ROSEBURG, Ore. — “We’re getting too old to argue much anymore,” said Gary Hendy.
With that thought in mind, brothers Scott, Craig and Gary work together as co-owners of Clover Hills Ranch LLC, a cow-calf operation based in the foothills on the west side of the Cascade Mountains and several miles east of Roseburg.
“We get along now a lot better than when we were growing up,” said Scott, the oldest brother at 68. Craig is 67 and Gary 58.
The brothers run an operation of 115 mother cows with the dominant breed being red Angus.
They first experienced the ranching lifestyle about 45 years ago when their parents, Stan and Gertrude Hendy, made a major life change. Stan was a salesman and Gertrude a bookkeeper in California, first in Covina and then later in the San Francisco Bay Area. But when visiting Scott, a recent veterinary graduate, at his new job in Roseburg in 1975, they almost instantly fell in love with the area and its topography.
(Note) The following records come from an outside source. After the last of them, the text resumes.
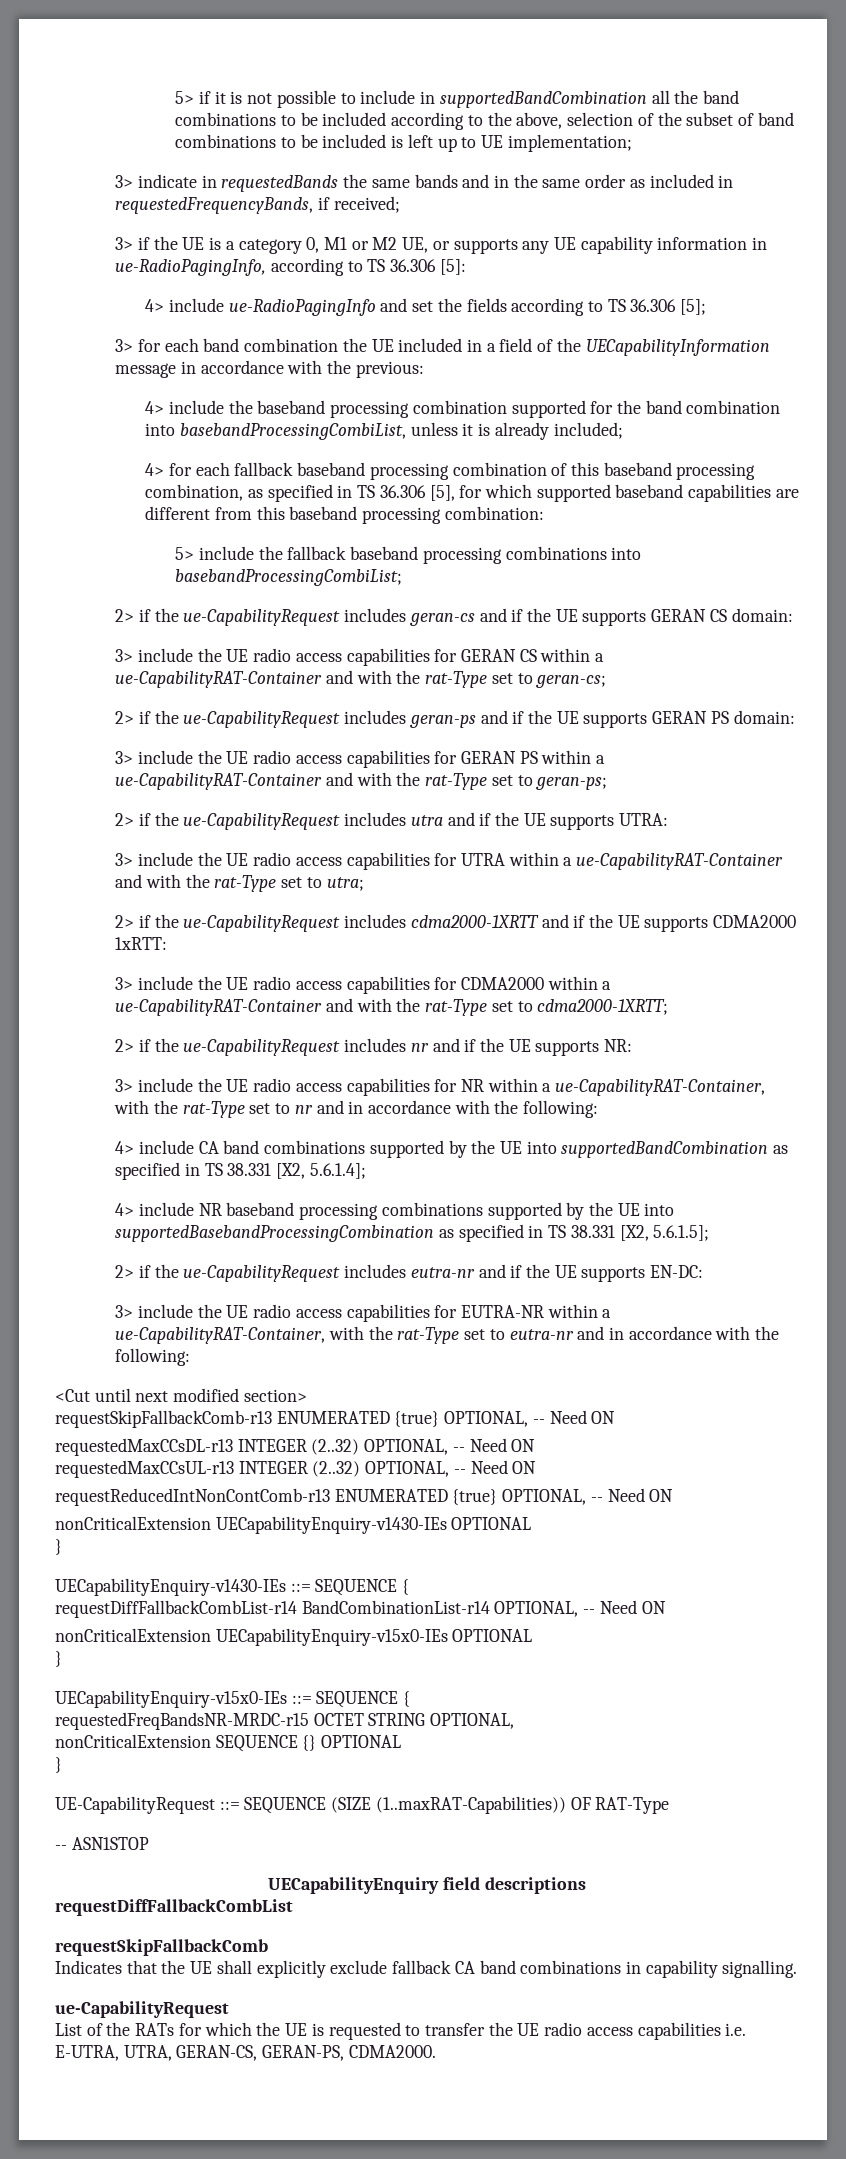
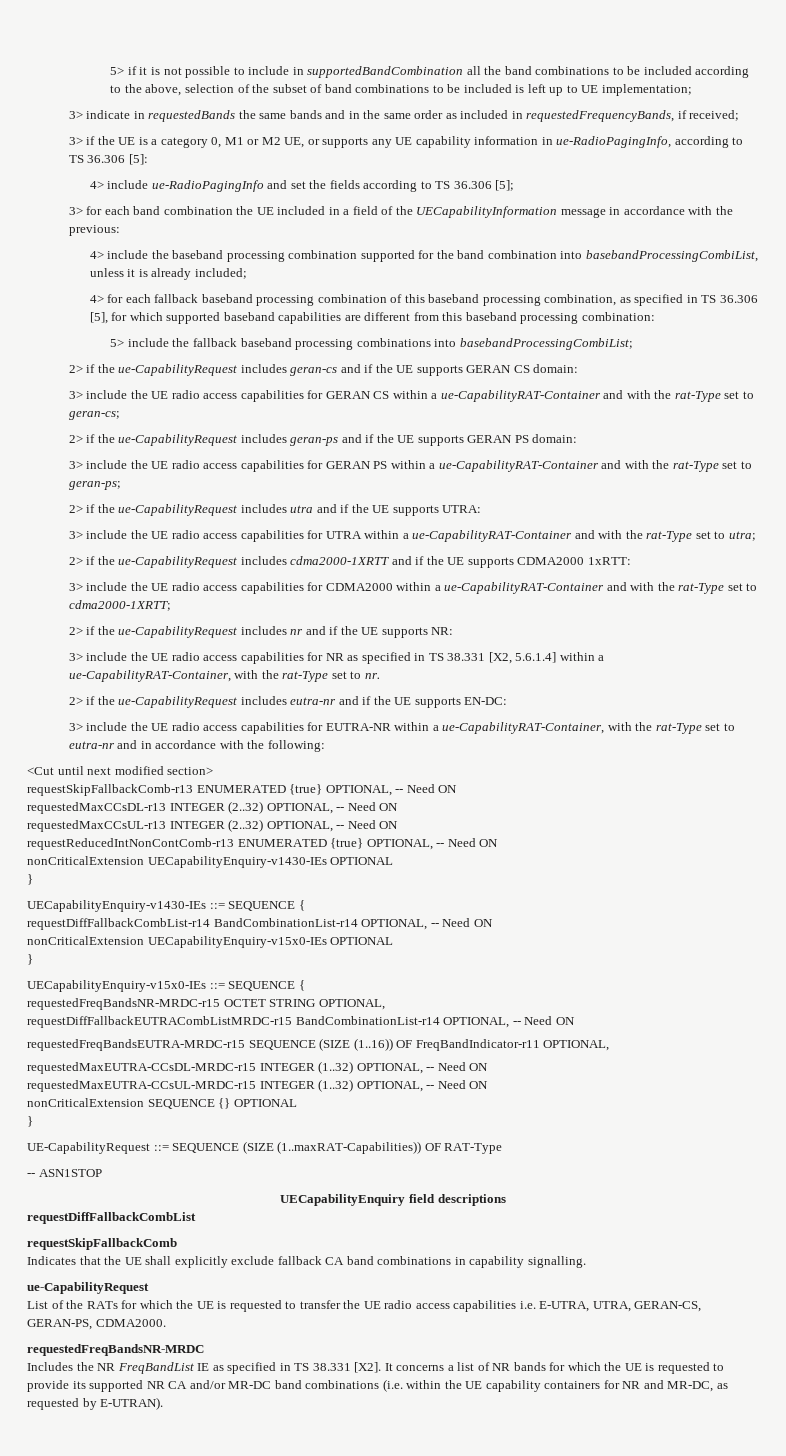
- 3> include the UE radio access capabilities for NR within a ue-CapabilityRAT-Container, with the rat-Type set to nr and in accordance with the following:
- 4> include CA band combinations supported by the UE into supportedBandCombination as specified in TS 38.331 [X2, 5.6.1.4];
- 4> include NR baseband processing combinations supported by the UE into supportedBasebandProcessingCombination as specified in TS 38.331 [X2, 5.6.1.5];
+ 3> include the UE radio access capabilities for NR as specified in TS 38.331 [X2, 5.6.1.4] within a ue-CapabilityRAT-Container, with the rat-Type set to nr.
+ requestDiffFallbackEUTRACombListMRDC-r15 BandCombinationList-r14 OPTIONAL, -- Need ON
+ requestedFreqBandsEUTRA-MRDC-r15 SEQUENCE (SIZE (1..16)) OF FreqBandIndicator-r11 OPTIONAL,
+ requestedMaxEUTRA-CCsDL-MRDC-r15 INTEGER (1..32) OPTIONAL, -- Need ON
+ requestedMaxEUTRA-CCsUL-MRDC-r15 INTEGER (1..32) OPTIONAL, -- Need ON
+ requestedFreqBandsNR-MRDC
+ Includes the NR FreqBandList IE as specified in TS 38.331 [X2]. It concerns a list of NR bands for which the UE is requested to provide its supported NR CA and/or MR-DC band combinations (i.e. within the UE capability containers for NR and MR-DC, as requested by E-UTRAN).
Within a year, they had sold their Bay Area home and purchased a 640-acre ranch. It was a major move, becoming full-time ranchers.
“They sold their house and put every dime into the ranch,” said Scott Hendy.
That first year, the couple leased 175 mother cows from Eastern Oregon. The Hendys calved out the “wild and crazy” cows and were rewarded with half the calf crop.
The learning curve was steep in the early years of ranching for the Hendys, but they made a go of it. Logging some of the Douglas fir trees on the ranch helped make some payments.
Gary began working on the ranch in the late 1970s and Scott was available to help on his off days from his veterinary practice. Craig visited from his California home several times a year, helping work the cattle and keeping the books and data on the cows and their calves.
Both Stan and Gertrude died in 2005, but their sons maintained their ranch work schedules.
Scott admitted there can be a debate when discussing what ranch work to do or strategy to follow, but they are few. He said one year when Craig came up to the ranch, the brothers decided to take a fishing trip on the Umpqua River before getting to work. They each caught fall Chinook and “the next day when we worked cattle it went a lot smoother than normal,” said Scott with a laugh.
Gary said he enjoys working for himself. He added he doesn’t care what color or breed a cow or calf is just as long as they are calm.
“It’s satisfying to be producing a lot of our own food, our own meat,” he said of being in the cattle business.
Scott said he enjoys living in the country and seeing wildlife close by after spending his younger years in metropolitan areas of California.
“Walking out the front door and seeing five bull elk is fun, but seeing a herd of elk out in the hay field is not so fun,” he added.
The Hendy brothers keep a few replacement heifers each year, they sell a few yearling bulls and the rest of their calf crop is shipped to a feedlot. The Hendys retain ownership of the calves in the feedlot and collect carcass data through DNA testing for marbling and tenderness from the animals after they are processed, providing their breeding program with the best genetics for future calves.
Stan and Gertrude Hendy would be proud of their boys for continuing what they started.